* [What is needed]:
Repeat each entry in full, exactly.

_____

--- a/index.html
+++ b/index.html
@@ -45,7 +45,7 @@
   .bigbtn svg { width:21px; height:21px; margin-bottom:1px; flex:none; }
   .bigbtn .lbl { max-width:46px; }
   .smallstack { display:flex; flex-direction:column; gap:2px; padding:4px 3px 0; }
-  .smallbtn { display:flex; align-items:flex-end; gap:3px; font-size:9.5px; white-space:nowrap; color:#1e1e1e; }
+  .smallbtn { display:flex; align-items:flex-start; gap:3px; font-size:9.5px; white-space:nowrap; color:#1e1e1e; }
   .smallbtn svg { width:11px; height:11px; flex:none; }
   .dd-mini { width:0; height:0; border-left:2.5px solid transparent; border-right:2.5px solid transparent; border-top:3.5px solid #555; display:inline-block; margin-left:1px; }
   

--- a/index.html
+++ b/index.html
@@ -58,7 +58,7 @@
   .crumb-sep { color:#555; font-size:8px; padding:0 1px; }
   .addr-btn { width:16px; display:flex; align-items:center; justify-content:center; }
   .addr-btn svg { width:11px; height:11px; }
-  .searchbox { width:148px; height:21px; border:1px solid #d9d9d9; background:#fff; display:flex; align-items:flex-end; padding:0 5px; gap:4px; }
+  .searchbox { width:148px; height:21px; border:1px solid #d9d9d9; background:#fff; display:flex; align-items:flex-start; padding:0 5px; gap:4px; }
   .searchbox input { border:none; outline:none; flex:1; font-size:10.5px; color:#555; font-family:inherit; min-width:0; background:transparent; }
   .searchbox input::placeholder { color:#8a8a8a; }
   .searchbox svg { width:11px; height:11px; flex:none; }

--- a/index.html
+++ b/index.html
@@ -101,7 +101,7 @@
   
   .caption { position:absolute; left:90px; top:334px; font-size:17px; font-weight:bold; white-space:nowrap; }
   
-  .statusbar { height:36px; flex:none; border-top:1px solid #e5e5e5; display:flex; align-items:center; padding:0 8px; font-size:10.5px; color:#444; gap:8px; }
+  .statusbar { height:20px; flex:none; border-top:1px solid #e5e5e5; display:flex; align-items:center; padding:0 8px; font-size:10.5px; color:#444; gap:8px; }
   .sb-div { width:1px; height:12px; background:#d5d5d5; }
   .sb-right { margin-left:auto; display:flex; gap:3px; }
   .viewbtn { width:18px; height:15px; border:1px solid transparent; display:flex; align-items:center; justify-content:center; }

_____

* [Solution to the exercise]:
--- a/index.html
+++ b/index.html
@@ -45,7 +45,7 @@
   .bigbtn svg { width:21px; height:21px; margin-bottom:1px; flex:none; }
   .bigbtn .lbl { max-width:46px; }
   .smallstack { display:flex; flex-direction:column; gap:2px; padding:4px 3px 0; }
-  .smallbtn { display:flex; align-items:flex-end; gap:3px; font-size:9.5px; white-space:nowrap; color:#1e1e1e; }
+  .smallbtn { display:flex; align-items:flex-start; gap:3px; font-size:9.5px; white-space:nowrap; color:#1e1e1e; }
   .smallbtn svg { width:11px; height:11px; flex:none; }
   .dd-mini { width:0; height:0; border-left:2.5px solid transparent; border-right:2.5px solid transparent; border-top:3.5px solid #555; display:inline-block; margin-left:1px; }
   

--- a/index.html
+++ b/index.html
@@ -58,7 +58,7 @@
   .crumb-sep { color:#555; font-size:8px; padding:0 1px; }
   .addr-btn { width:16px; display:flex; align-items:center; justify-content:center; }
   .addr-btn svg { width:11px; height:11px; }
-  .searchbox { width:148px; height:21px; border:1px solid #d9d9d9; background:#fff; display:flex; align-items:flex-end; padding:0 5px; gap:4px; }
+  .searchbox { width:148px; height:21px; border:1px solid #d9d9d9; background:#fff; display:flex; align-items:flex-start; padding:0 5px; gap:4px; }
   .searchbox input { border:none; outline:none; flex:1; font-size:10.5px; color:#555; font-family:inherit; min-width:0; background:transparent; }
   .searchbox input::placeholder { color:#8a8a8a; }
   .searchbox svg { width:11px; height:11px; flex:none; }

--- a/index.html
+++ b/index.html
@@ -101,7 +101,7 @@
   
   .caption { position:absolute; left:90px; top:334px; font-size:17px; font-weight:bold; white-space:nowrap; }
   
-  .statusbar { height:36px; flex:none; border-top:1px solid #e5e5e5; display:flex; align-items:center; padding:0 8px; font-size:10.5px; color:#444; gap:8px; }
+  .statusbar { height:20px; flex:none; border-top:1px solid #e5e5e5; display:flex; align-items:center; padding:0 8px; font-size:10.5px; color:#444; gap:8px; }
   .sb-div { width:1px; height:12px; background:#d5d5d5; }
   .sb-right { margin-left:auto; display:flex; gap:3px; }
   .viewbtn { width:18px; height:15px; border:1px solid transparent; display:flex; align-items:center; justify-content:center; }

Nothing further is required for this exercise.